Generic mention detection for coreference resolution.

Extracts three types of mentions from documents:

  1. Pronouns - personal, possessive, reflexive
  2. Proper names - from entity recognition
  3. Definite noun phrases - determiners like "the", "this", "that"

The detector is language-agnostic and accepts callbacks for language-specific classification (pronoun types, gender inference, etc.).

Summary

Functions

Extracts all mentions from a document.

Extracts mentions from a single sentence.

Extracts all tokens from a clause.

Extracts tokens from a noun phrase.

Extracts tokens from a verb phrase.

Types

language_config()

@type language_config() :: %{
  pronoun?: (Nasty.AST.Token.t() -> boolean()),
  classify_pronoun: (String.t() -> {atom(), atom()}),
  infer_gender: (String.t(), atom() -> atom()),
  definite_determiner?: (String.t() -> boolean()),
  plural_marker?: (String.t() -> boolean())
}

Functions

extract_mentions(document, config)

@spec extract_mentions(Nasty.AST.Document.t(), language_config()) :: [
  Nasty.AST.Semantic.Mention.t()
]

Extracts all mentions from a document.

Parameters

  • document - Document AST to extract mentions from
  • config - Language-specific configuration with callback functions
    • :pronoun? - Function to check if token is a pronoun
    • :classify_pronoun - Function to get pronoun gender/number
    • :infer_gender - Function to infer gender from name/entity type
    • :definite_determiner? - Function to check if text is definite determiner
    • :plural_marker? - Function to check if text indicates plural

Returns

List of Mention structs with position, type, and agreement features.

Examples

iex> config = %{
...>   pronoun?: &EnglishConfig.pronoun?/1,
...>   classify_pronoun: &EnglishConfig.classify_pronoun/1,
...>   ...
...> }
iex> mentions = MentionDetector.extract_mentions(document, config)
[%Mention{text: "John", type: :proper_name}, ...]

extract_mentions_from_sentence(sentence, sent_idx, config)

@spec extract_mentions_from_sentence(
  Nasty.AST.Sentence.t(),
  non_neg_integer(),
  language_config()
) :: [
  Nasty.AST.Semantic.Mention.t()
]

Extracts mentions from a single sentence.

Returns pronoun, entity, and definite NP mentions.

extract_tokens_from_clause(clause)

@spec extract_tokens_from_clause(Nasty.AST.Clause.t()) :: [Nasty.AST.Token.t()]
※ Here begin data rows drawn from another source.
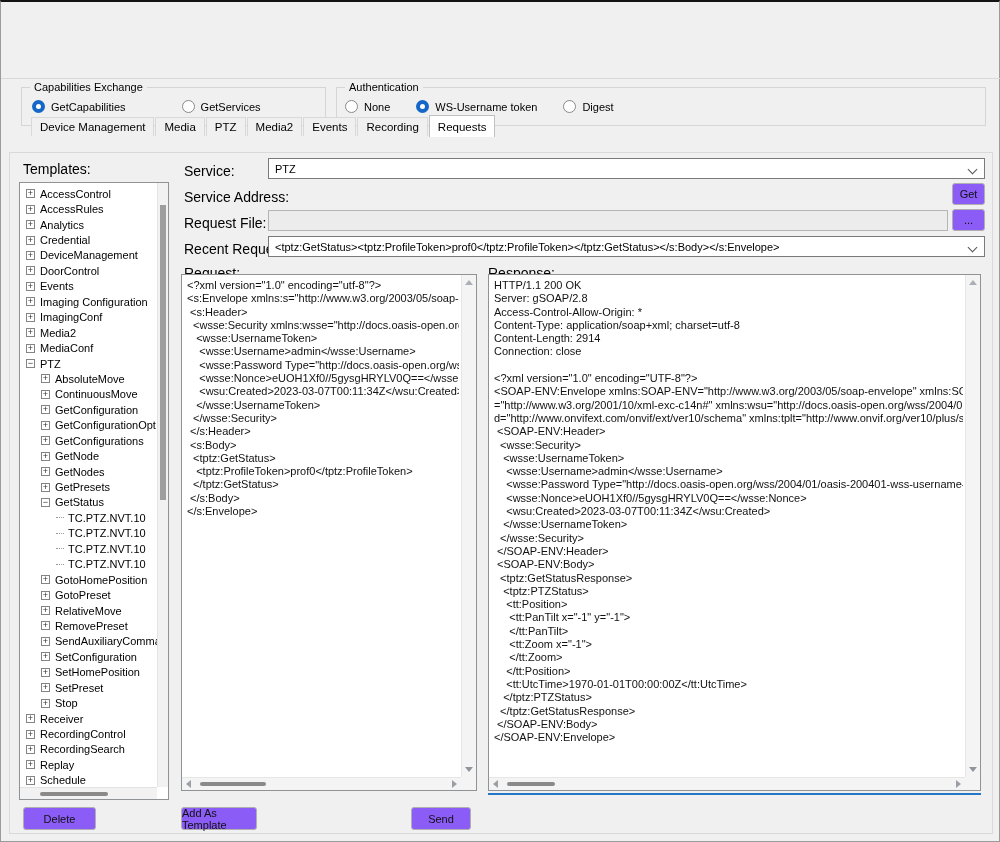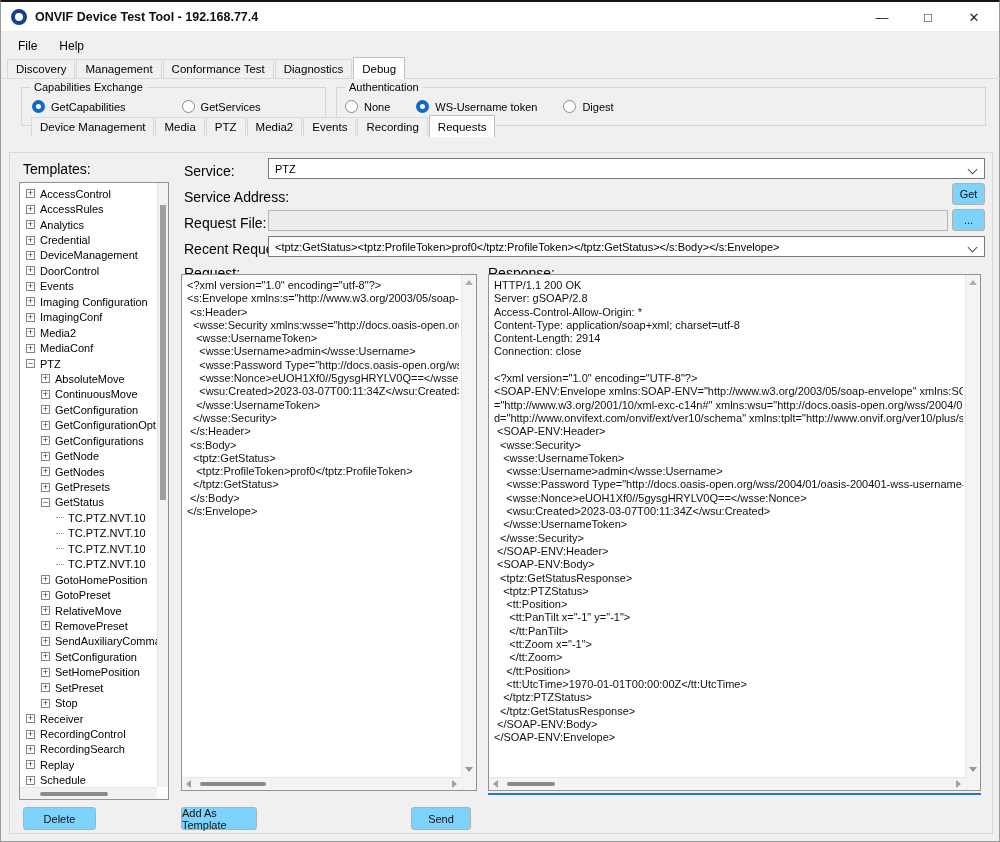--- a/index.html
+++ b/index.html
@@ -75,15 +75,6 @@
 
 <div class="window">
 
-  <div class="titlebar">
-    <span class="logo"></span>
-    <span class="title-text">ONVIF Device Test Tool - 192.168.77.4</span>
-    <div class="win-controls">
-      <div class="win-btn">—</div>
-      <div class="win-btn">□</div>
-      <div class="win-btn">✕</div>
-    </div>
-  </div>
 
   <div class="menubar">
       <div class="menu-item">File</div>

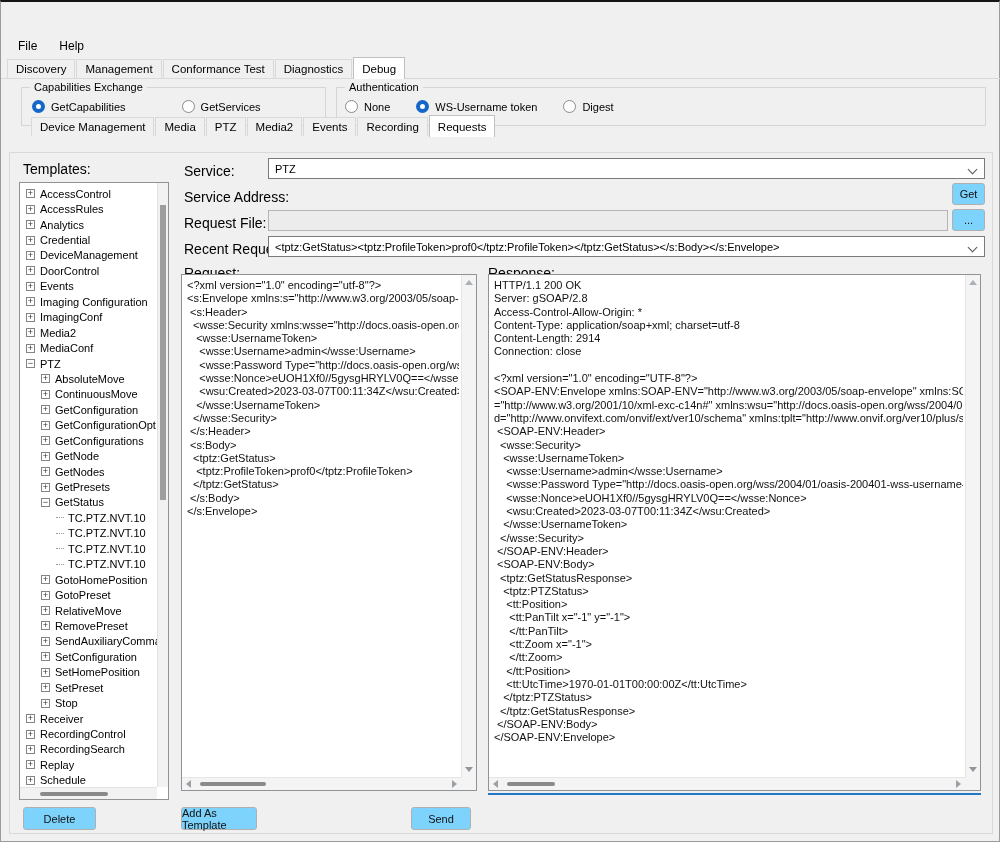--- a/index.html
+++ b/index.html
@@ -76,10 +76,6 @@
 <div class="window">
 
 
-  <div class="menubar">
-      <div class="menu-item">File</div>
-      <div class="menu-item">Help</div>
-    </div>
 
   <div class="strip-underline" style="top:76px;"></div>
   <div class="tabstrip" style="left:6px; top:55px; height:21px;">

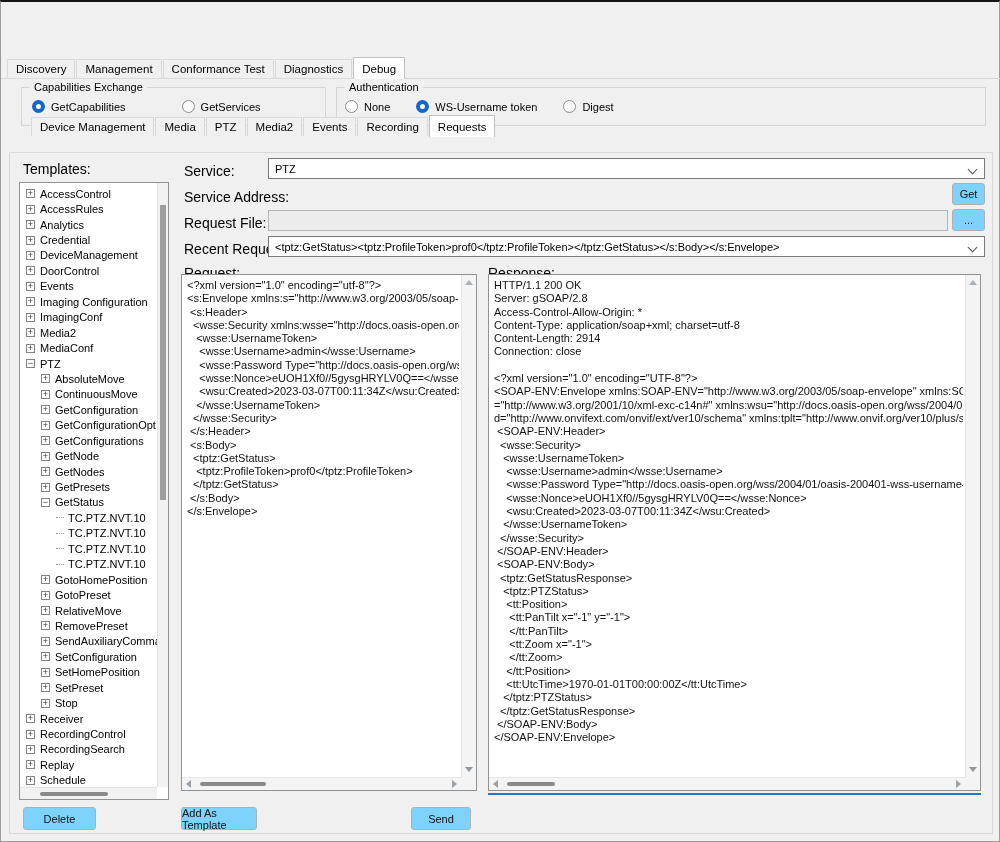--- a/index.html
+++ b/index.html
@@ -78,13 +78,6 @@
 
 
   <div class="strip-underline" style="top:76px;"></div>
-  <div class="tabstrip" style="left:6px; top:55px; height:21px;">
-      <div class="tab">Discovery</div>
-      <div class="tab">Management</div>
-      <div class="tab">Conformance Test</div>
-      <div class="tab">Diagnostics</div>
-      <div class="tab active">Debug</div>
-    </div>
 
   <div class="groupbox" style="left:20px; top:85px; width:305px; height:39px;">
     <div class="groupbox-label">Capabilities Exchange</div>

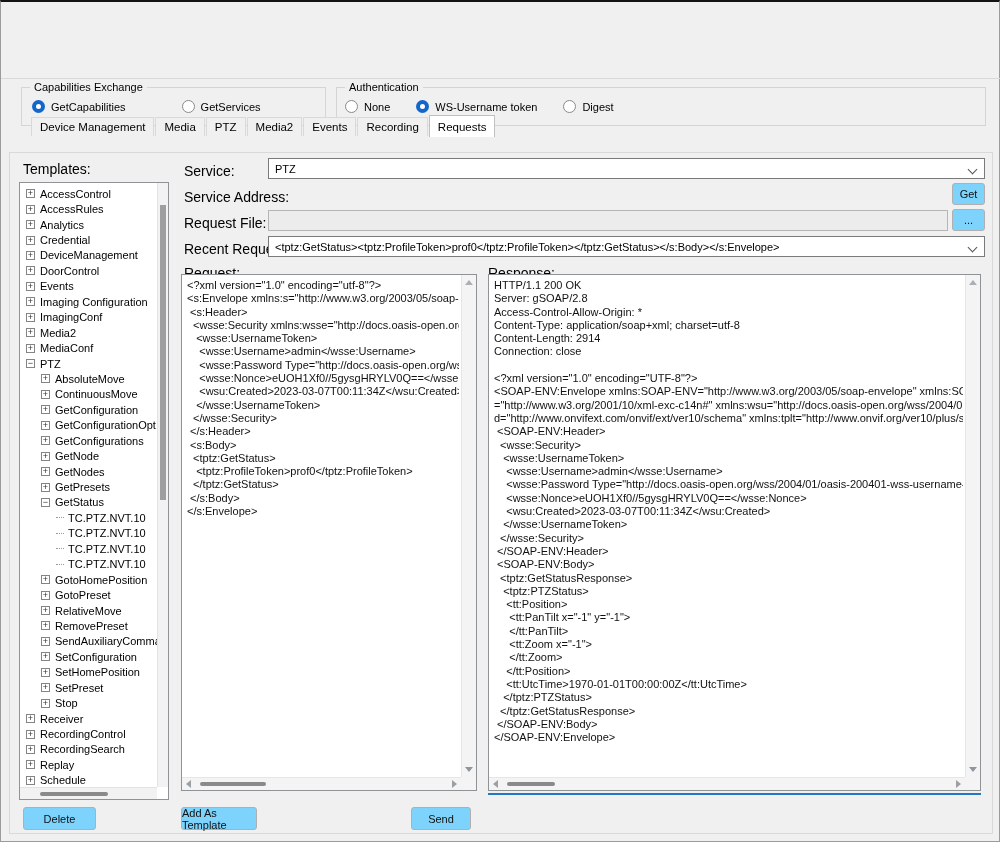--- a/index.html
+++ b/index.html
@@ -55,7 +55,7 @@
   .combo, .textbox { position:absolute; background:#fff; border:1px solid #7a7a7a; font-size:11px; display:flex; align-items:center; padding:0 6px; overflow:hidden; white-space:nowrap; }
   .textbox.disabled { background:#ececec; border-color:#b5b5b5; color:#555; }
   .chev { position:absolute; right:8px; top:7px; width:7px; height:7px; border-right:1.6px solid #555; border-bottom:1.6px solid #555; transform:rotate(45deg); }
-  .btn { position:absolute; background:#7dd3fc; border:1px solid #b0b0b0; border-radius:3px; font-size:11px; display:flex; align-items:center; justify-content:center; color:#111; }
+  .btn { position:absolute; background:#8b5cf6; border:1px solid #b0b0b0; border-radius:3px; font-size:11px; display:flex; align-items:center; justify-content:center; color:#111; }
 
   
   .xmlbox { position:absolute; background:#fff; border:1px solid #8f9396; overflow:hidden; }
Extracts all tokens from a clause.

Recursively extracts tokens from subject NP and predicate VP.

extract_tokens_from_np(np)

@spec extract_tokens_from_np(Nasty.AST.NounPhrase.t()) :: [Nasty.AST.Token.t()]

Extracts tokens from a noun phrase.

Includes determiner, modifiers, and head.

extract_tokens_from_vp(arg1)

@spec extract_tokens_from_vp(map()) :: [Nasty.AST.Token.t()]

Extracts tokens from a verb phrase.

Includes auxiliaries and main verb head.